## Task data:
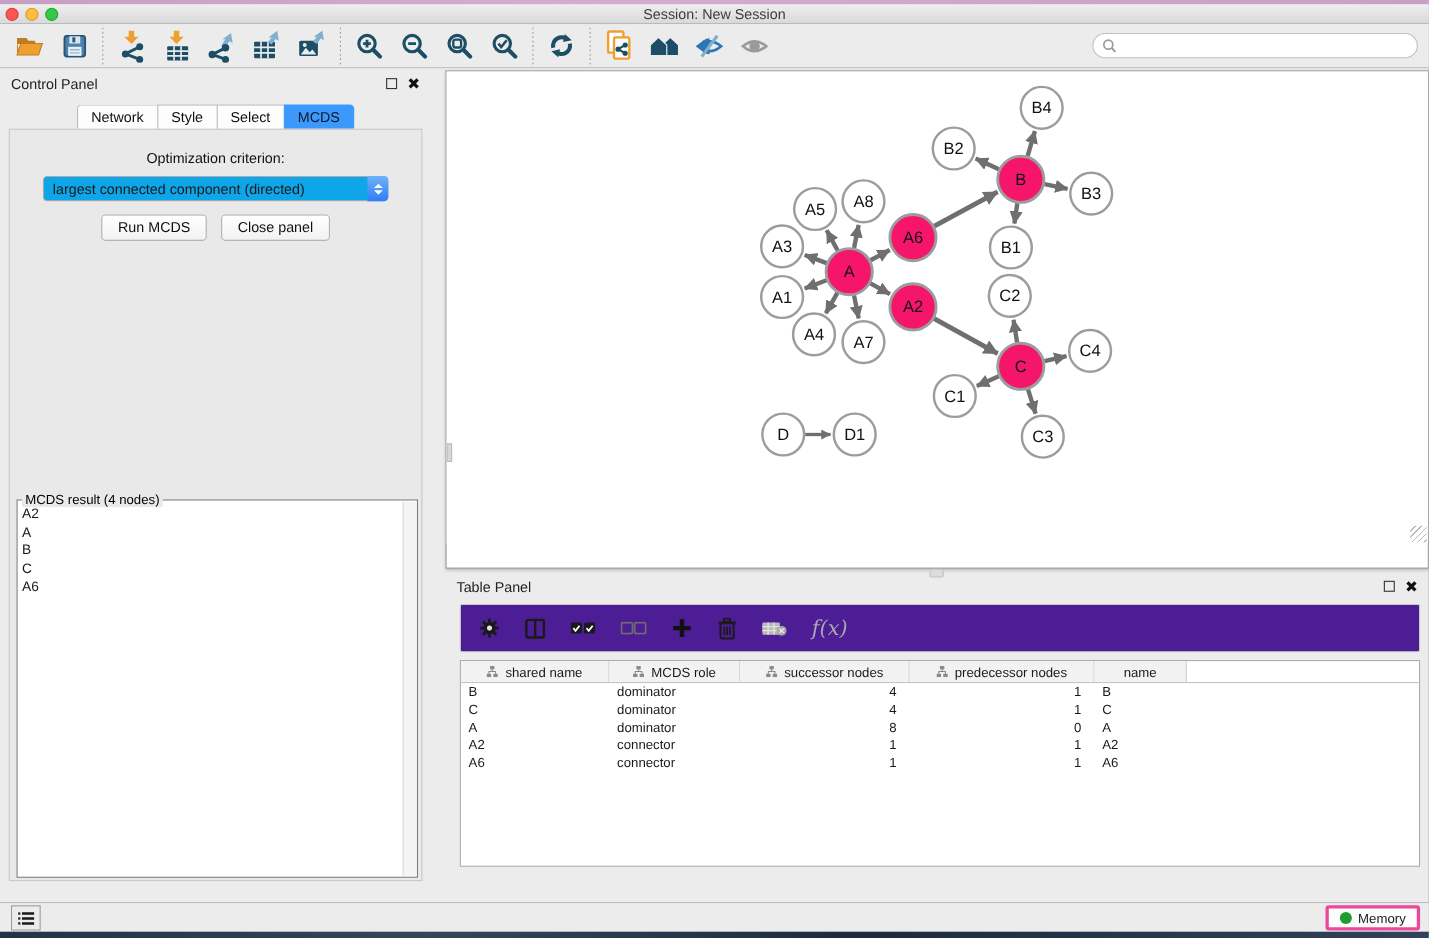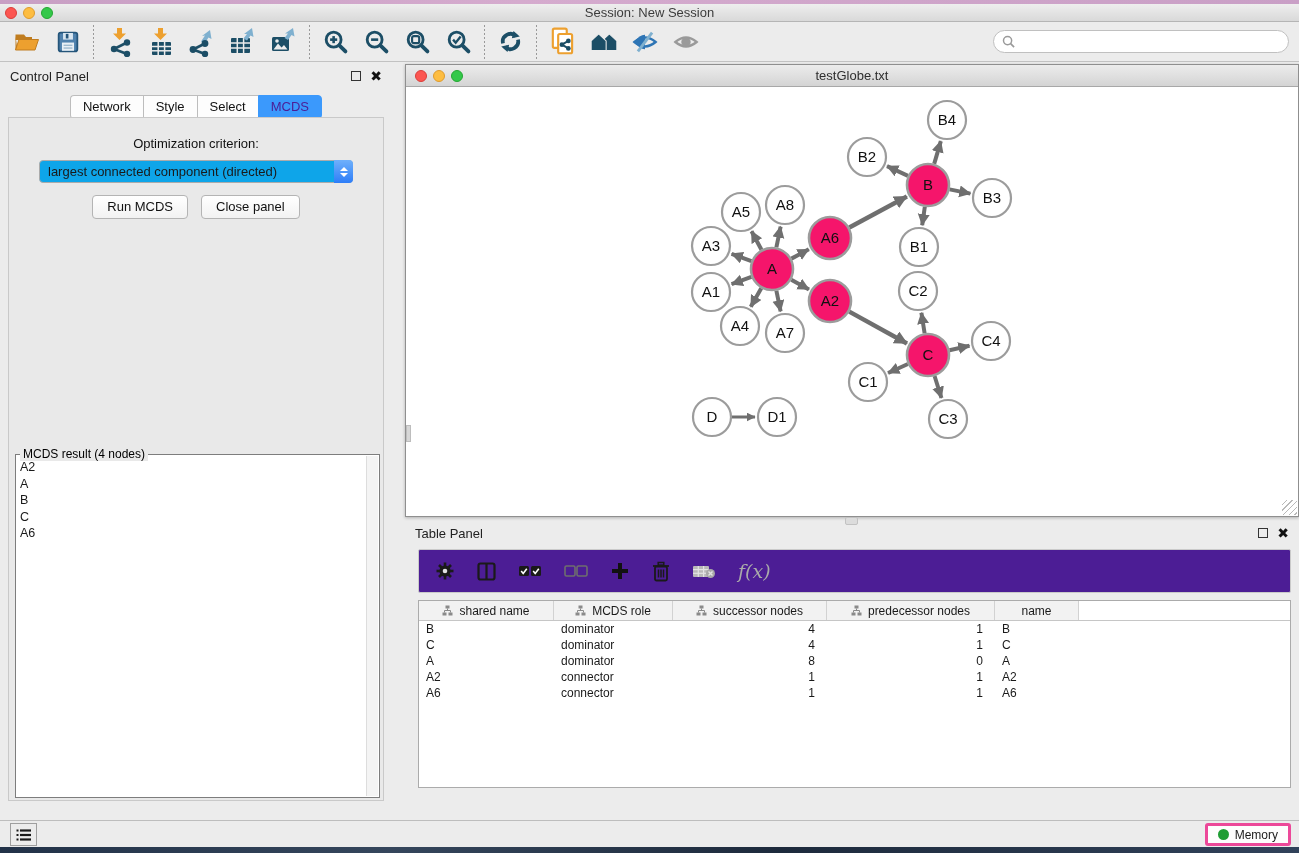--- a/index.html
+++ b/index.html
@@ -43,21 +43,21 @@
   .panel-head { height:26px; display:flex; align-items:center; padding:0 10px; }
   .panel-head .ptitle { font-size:13px; color:#222; }
   .panel-head .spacer { flex:1; }
   .float-box { width:10px; height:10px; border:1.5px solid #333; margin-right:9px; cursor:pointer; }
   .close-x { font-size:14px; font-weight:bold; color:#111; line-height:10px; cursor:pointer; }
   .cp-tabs { position:absolute; left:0; top:32px; width:100%; display:flex; justify-content:center; }
   .tab { font-size:13px; padding:3px 12px 4px; background:#fdfdfd; border:1px solid #bdbdbd;
     border-right:none; color:#111; cursor:pointer; }
   .tab:first-child { border-radius:4px 0 0 4px; }
   .tab:last-child { border-radius:0 4px 4px 0; border-right:1px solid #bdbdbd; }
-  .tab.active { background:#3b99fc; border-color:#3b99fc; color:#4c1d95; }
+  .tab.active { background:#3b99fc; border-color:#3b99fc; color:#0f172a; }
   .cp-body { position:absolute; left:8px; top:54px; width:376px; height:684px;
     background:#e9e9e9; border:1px solid #c9c9c9; }
   .opt-label { text-align:center; font-size:13px; margin-top:18px; color:#111; }
   .selectbox { position:relative; margin:9px auto 0; width:314px; height:23px; background:#0ea5e9;
     border:1px solid #ababab; border-radius:4px; display:flex; align-items:center;
     padding:0 24px 0 8px; font-size:13px; cursor:pointer; }
   .selectbox .stepper { position:absolute; right:-1px; top:-1px; width:19px; height:23px;
     border-radius:0 4px 4px 0; background:linear-gradient(#6fb0fb,#2e7ef8);
     display:flex; flex-direction:column; align-items:center; justify-content:center; gap:2px; }
   .chev { width:0; height:0; border-left:4px solid transparent; border-right:4px solid transparent; }
@@ -332,28 +332,20 @@
             <div class="result-item">B</div>
             <div class="result-item">C</div>
             <div class="result-item">A6</div>
           </div>
         <div class="result-scroll"></div>
       </div>
     </div>
   </div>
 
   <div class="net-window">
-    <div class="net-titlebar">
-      <div class="lights">
-        <div class="light red"></div>
-        <div class="light yellow"></div>
-        <div class="light green"></div>
-      </div>
-      <div class="title">testGlobe.txt</div>
-    </div>
     <div class="net-canvas">
       <svg width="892" height="429" viewBox="0 0 892 429">
           <defs>
             <marker id="arrow" markerWidth="3.4" markerHeight="3.2" refX="2.8" refY="1.5" orient="auto" markerUnits="strokeWidth">
               <path d="M0,0 L3,1.5 L0,3 z" fill="#6f6f6f"></path>
             </marker>
           </defs>
           <g>
             <line x1="355.48901716798036" y1="162.67335414757676" x2="345.51098283201964" y2="144.32664585242324" stroke="#6f6f6f" stroke-width="4" marker-end="url(#arrow)"></line>
             <line x1="370.3793183343823" y1="160.44027896919482" x2="374.6206816656177" y2="139.55972103080518" stroke="#6f6f6f" stroke-width="4" marker-end="url(#arrow)"></line>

## Work order:
Give back the full listing above word for word, and let no picture through.

## Result:
--- a/index.html
+++ b/index.html
@@ -43,21 +43,21 @@
   .panel-head { height:26px; display:flex; align-items:center; padding:0 10px; }
   .panel-head .ptitle { font-size:13px; color:#222; }
   .panel-head .spacer { flex:1; }
   .float-box { width:10px; height:10px; border:1.5px solid #333; margin-right:9px; cursor:pointer; }
   .close-x { font-size:14px; font-weight:bold; color:#111; line-height:10px; cursor:pointer; }
   .cp-tabs { position:absolute; left:0; top:32px; width:100%; display:flex; justify-content:center; }
   .tab { font-size:13px; padding:3px 12px 4px; background:#fdfdfd; border:1px solid #bdbdbd;
     border-right:none; color:#111; cursor:pointer; }
   .tab:first-child { border-radius:4px 0 0 4px; }
   .tab:last-child { border-radius:0 4px 4px 0; border-right:1px solid #bdbdbd; }
-  .tab.active { background:#3b99fc; border-color:#3b99fc; color:#4c1d95; }
+  .tab.active { background:#3b99fc; border-color:#3b99fc; color:#0f172a; }
   .cp-body { position:absolute; left:8px; top:54px; width:376px; height:684px;
     background:#e9e9e9; border:1px solid #c9c9c9; }
   .opt-label { text-align:center; font-size:13px; margin-top:18px; color:#111; }
   .selectbox { position:relative; margin:9px auto 0; width:314px; height:23px; background:#0ea5e9;
     border:1px solid #ababab; border-radius:4px; display:flex; align-items:center;
     padding:0 24px 0 8px; font-size:13px; cursor:pointer; }
   .selectbox .stepper { position:absolute; right:-1px; top:-1px; width:19px; height:23px;
     border-radius:0 4px 4px 0; background:linear-gradient(#6fb0fb,#2e7ef8);
     display:flex; flex-direction:column; align-items:center; justify-content:center; gap:2px; }
   .chev { width:0; height:0; border-left:4px solid transparent; border-right:4px solid transparent; }
@@ -332,28 +332,20 @@
             <div class="result-item">B</div>
             <div class="result-item">C</div>
             <div class="result-item">A6</div>
           </div>
         <div class="result-scroll"></div>
       </div>
     </div>
   </div>
 
   <div class="net-window">
-    <div class="net-titlebar">
-      <div class="lights">
-        <div class="light red"></div>
-        <div class="light yellow"></div>
-        <div class="light green"></div>
-      </div>
-      <div class="title">testGlobe.txt</div>
-    </div>
     <div class="net-canvas">
       <svg width="892" height="429" viewBox="0 0 892 429">
           <defs>
             <marker id="arrow" markerWidth="3.4" markerHeight="3.2" refX="2.8" refY="1.5" orient="auto" markerUnits="strokeWidth">
               <path d="M0,0 L3,1.5 L0,3 z" fill="#6f6f6f"></path>
             </marker>
           </defs>
           <g>
             <line x1="355.48901716798036" y1="162.67335414757676" x2="345.51098283201964" y2="144.32664585242324" stroke="#6f6f6f" stroke-width="4" marker-end="url(#arrow)"></line>
             <line x1="370.3793183343823" y1="160.44027896919482" x2="374.6206816656177" y2="139.55972103080518" stroke="#6f6f6f" stroke-width="4" marker-end="url(#arrow)"></line>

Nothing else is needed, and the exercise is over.